Everybody knows by now that the spy thriller Assassin of Secrets was stitched together by "author" Quentin Rowan from passages stolen, word for word, from other espionage novels. But he went even further than that… he also stole from other authors for the essays, blog posts, and the Q&A interviews that he did to promote his book.
Novelist Jeremy Duns, who blurbed the original novel, has been extraordinarily aggressive now in exposing the ruse and, in the comments section of his excellent blog post dissecting the Assassin of Secrets, Rowan shows up to explain himself, leading to a revealing, back-and-forth interview. It's fascinating stuff. Here's an excerpt of Rowan's mea culpa…
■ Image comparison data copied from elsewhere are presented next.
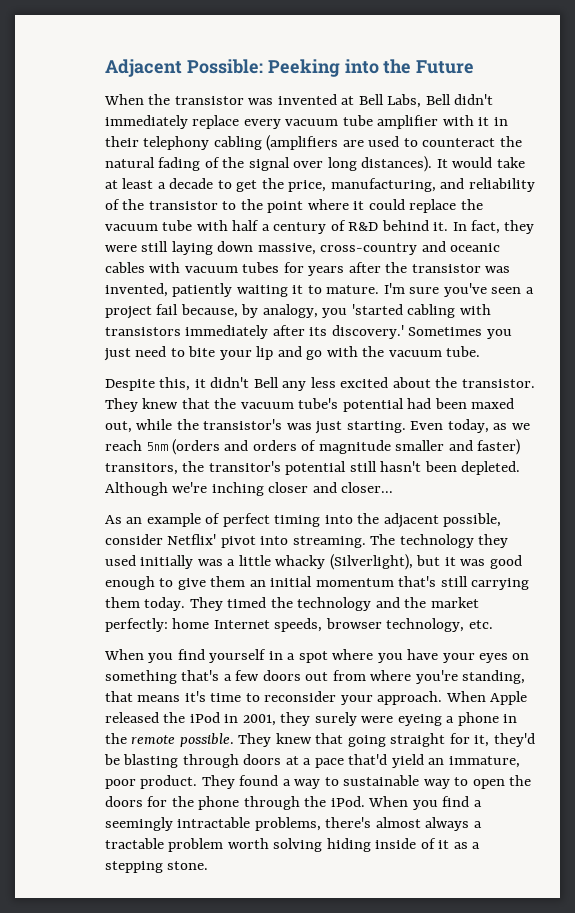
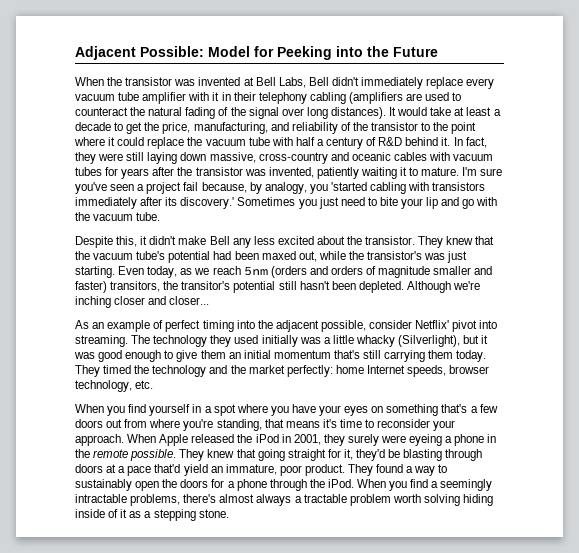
- Adjacent Possible: Peeking into the Future
+ Adjacent Possible: Model for Peeking into the Future
- Despite this, it didn't Bell any less excited about the transistor.
+ Despite this, it didn't make Bell any less excited about the transistor.
- They found a way to sustainable way to open the doors for the phone through the iPod.
+ They found a way to sustainably open the doors for a phone through the iPod.

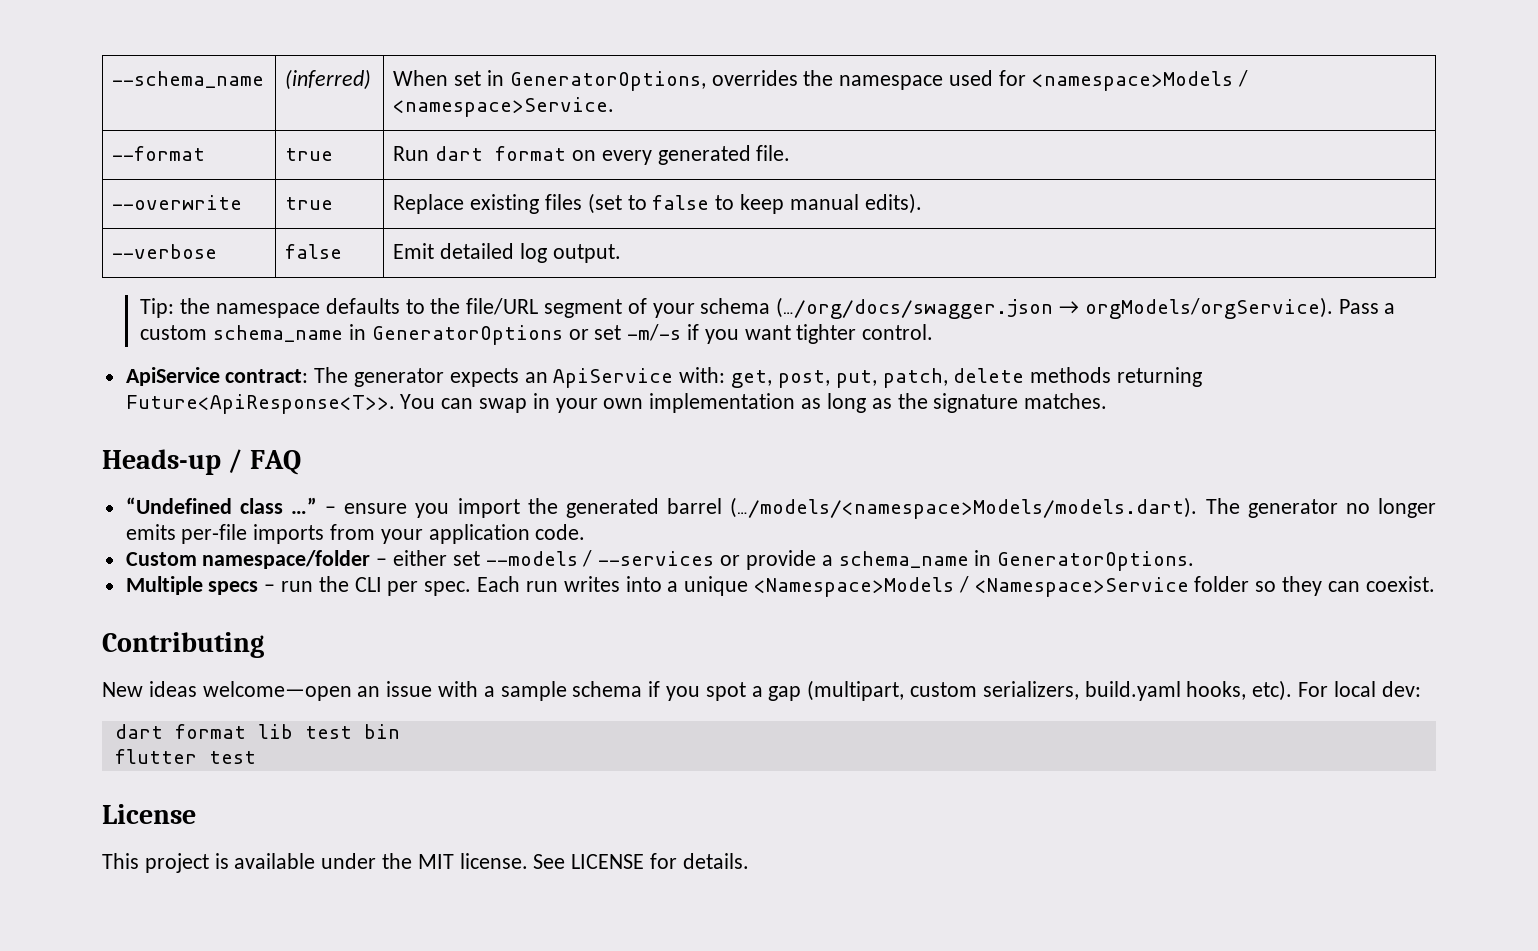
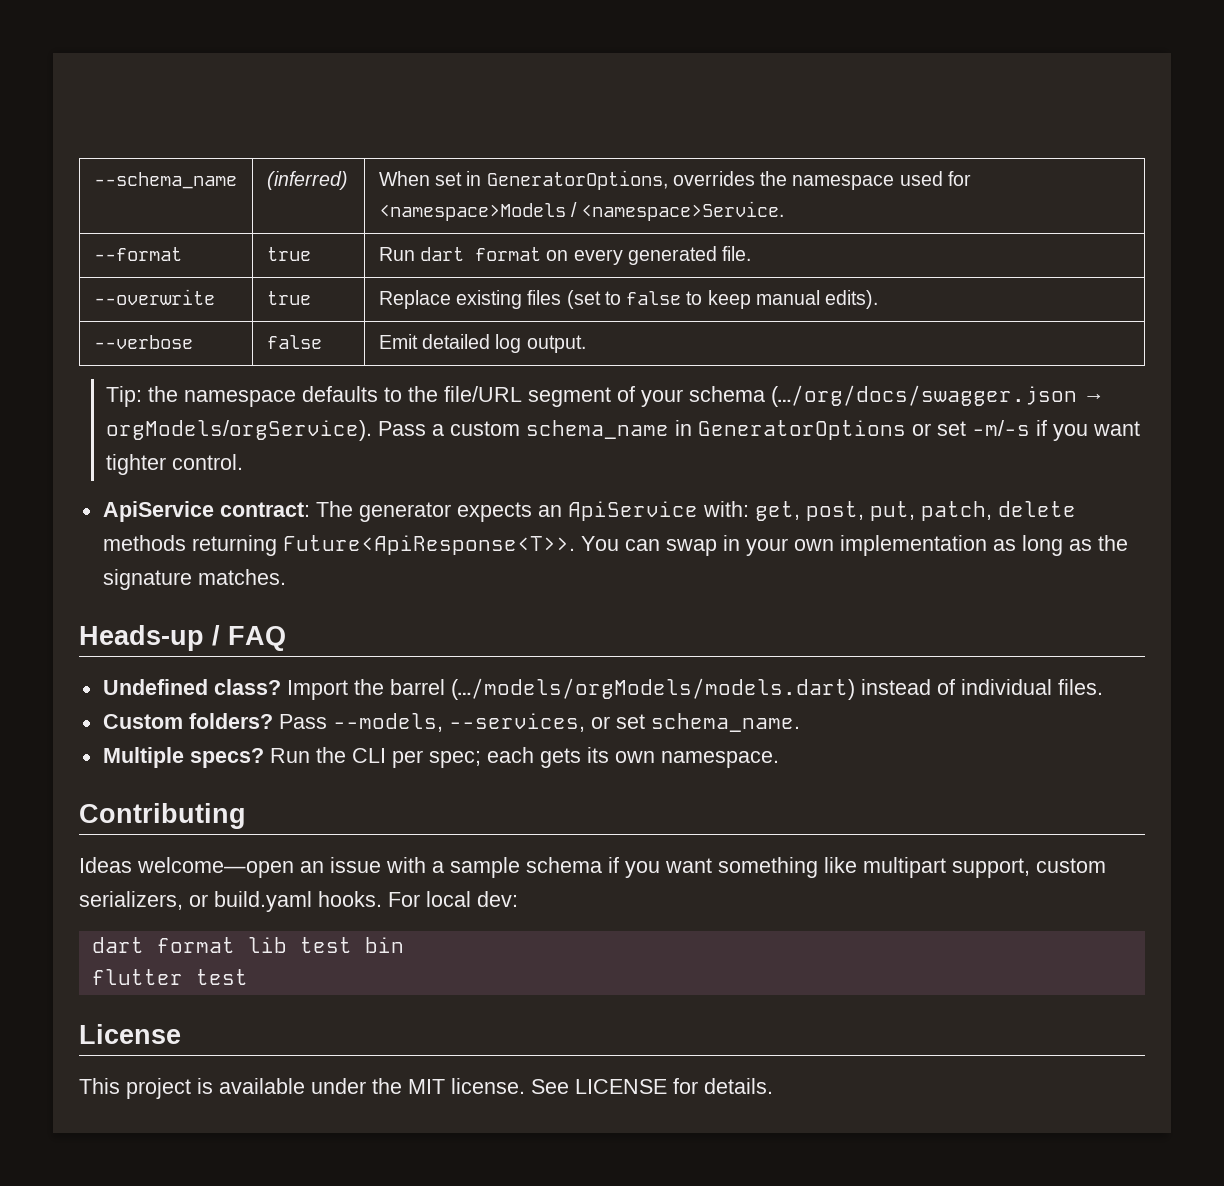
- “Undefined class …” – ensure you import the generated barrel (…/models/<namespace>Models/models.dart). The generator no longer emits per‑file imports from your application code.
- Custom namespace/folder – either set --models / --services or provide a schema_name in GeneratorOptions.
- Multiple specs – run the CLI per spec. Each run writes into a unique <Namespace>Models / <Namespace>Service folder so they can coexist.
+ Undefined class? Import the barrel (…/models/orgModels/models.dart) instead of individual files.
+ Custom folders? Pass --models, --services, or set schema_name.
+ Multiple specs? Run the CLI per spec; each gets its own namespace.
- New ideas welcome—open an issue with a sample schema if you spot a gap (multipart, custom serializers, build.yaml hooks, etc).
+ Ideas welcome—open an issue with a sample schema if you want something like multipart support, custom serializers, or build.yaml hooks.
"[…] the minute I got an agent and started showing it to people who suggested changes, I began to distrust the quality of whatever real work I'd done on it. So I started ripping off passages from spy novels in my collection that fit. Somehow public scrutiny has always been the pressure point for me. Once I feel I'm doing the work for someone else's eyes, I begin stealing, because I want to impress.
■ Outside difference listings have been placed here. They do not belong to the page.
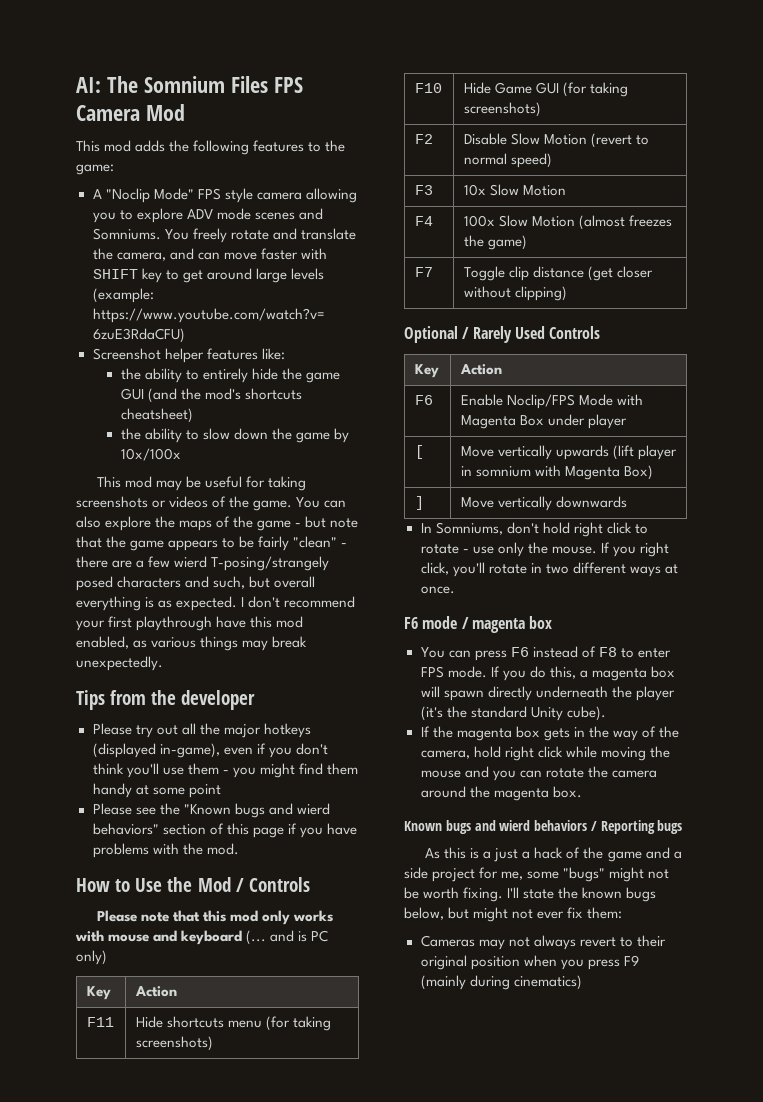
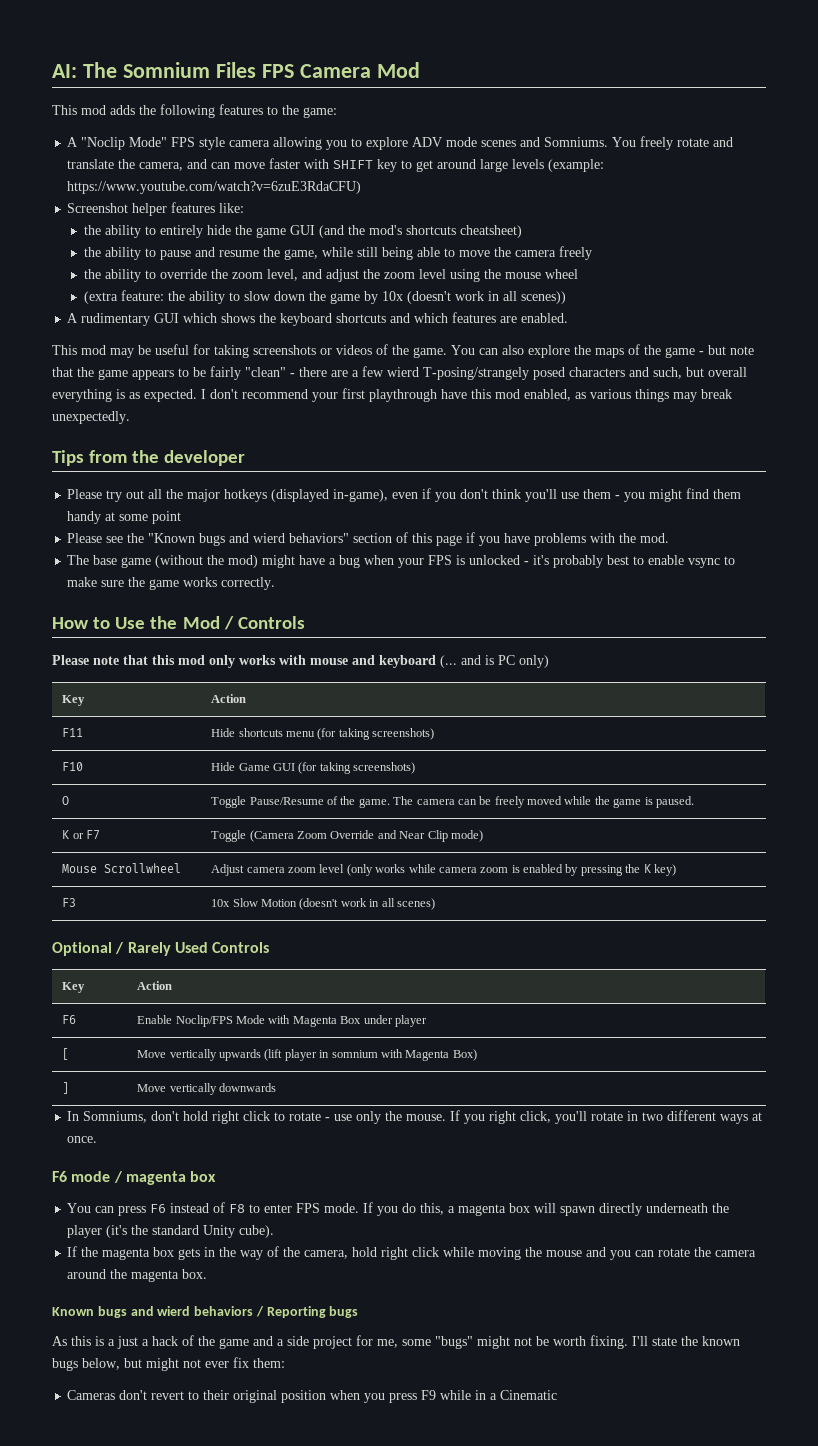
- the ability to slow down the game by 10x/100x
+ the ability to pause and resume the game, while still being able to move the camera freely
+ the ability to override the zoom level, and adjust the zoom level using the mouse wheel
+ (extra feature: the ability to slow down the game by 10x (doesn't work in all scenes))
+ A rudimentary GUI which shows the keyboard shortcuts and which features are enabled.
+ The base game (without the mod) might have a bug when your FPS is unlocked - it's probably best to enable vsync to make sure the game works correctly.
- F2 | Disable Slow Motion (revert to normal speed)
- F3 | 10x Slow Motion
- F4 | 100x Slow Motion (almost freezes the game)
- F7 | Toggle clip distance (get closer without clipping)
+ O | Toggle Pause/Resume of the game. The camera can be freely moved while the game is paused.
+ K or F7 | Toggle (Camera Zoom Override and Near Clip mode)
+ Mouse Scrollwheel | Adjust camera zoom level (only works while camera zoom is enabled by pressing the K key)
+ F3 | 10x Slow Motion (doesn't work in all scenes)
- Cameras may not always revert to their original position when you press F9 (mainly during cinematics)
+ Cameras don't revert to their original position when you press F9 while in a Cinematic

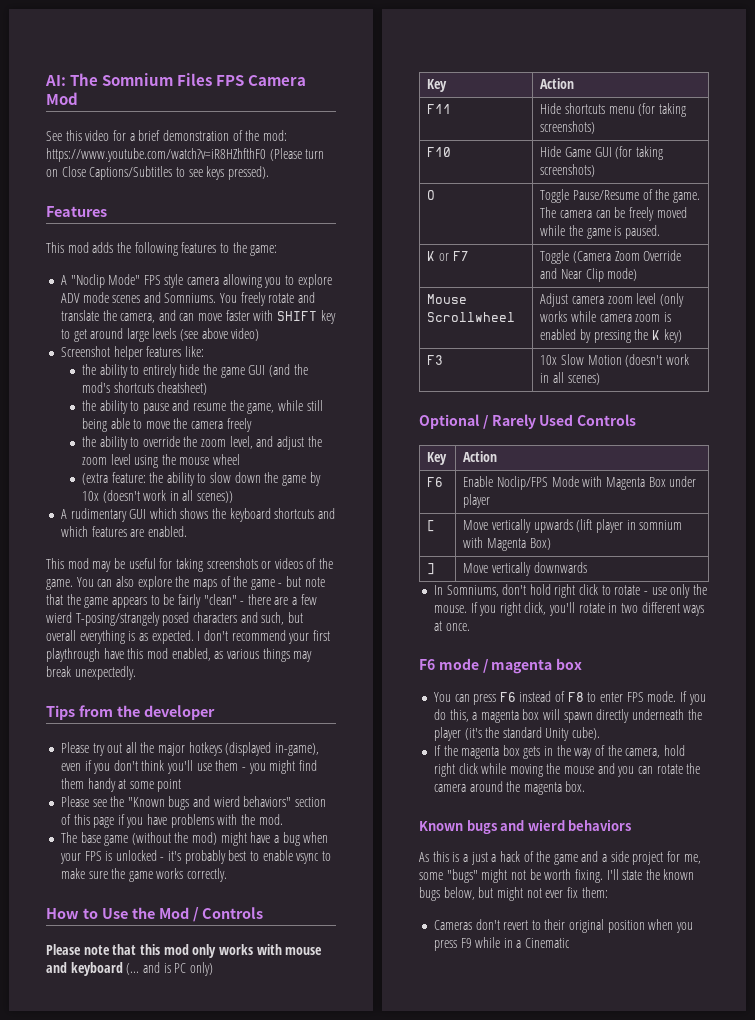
+ See this video for a brief demonstration of the mod: https://www.youtube.com/watch?v=iR8HZhfthF0 (Please turn on Close Captions/Subtitles to see keys pressed).
+ Features
- You freely rotate and translate the camera, and can move faster with SHIFT key to get around large levels (example: https://www.youtube.com/watch?v=6zuE3RdaCFU)
+ You freely rotate and translate the camera, and can move faster with SHIFT key to get around large levels (see above video)
- Known bugs and wierd behaviors / Reporting bugs
+ Known bugs and wierd behaviors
Once the book was bought, I had to make major changes in quite a hurry, basically re-write the whole thing from scratch, and that's when things really got out of hand for me. I just didn't feel capable of writing the kinds of scenes and situations that were asked of me in the time allotted and rather than saying I couldn't do it, or wasn't capable, I started stealing again. I didn't want to be seen as anything other than a writing machine, I guess. Some call it "people pleasing." Anyway, the more I did it, the deeper into denial I went, until it felt as if I had two brains at war with each other. Half of my time this past year was spent in a strange internal argument: Yes I can, no I can't. They'll figure it out! No they won't! It became like a strange schizophrenic form of gambling, and for some reason – viewing myself as a failed 'literary' writer – I saw this book as my "last shot." So even though what was left of my rational mind understood I would probably be found out, I still thought I had to bet it all on this one horse."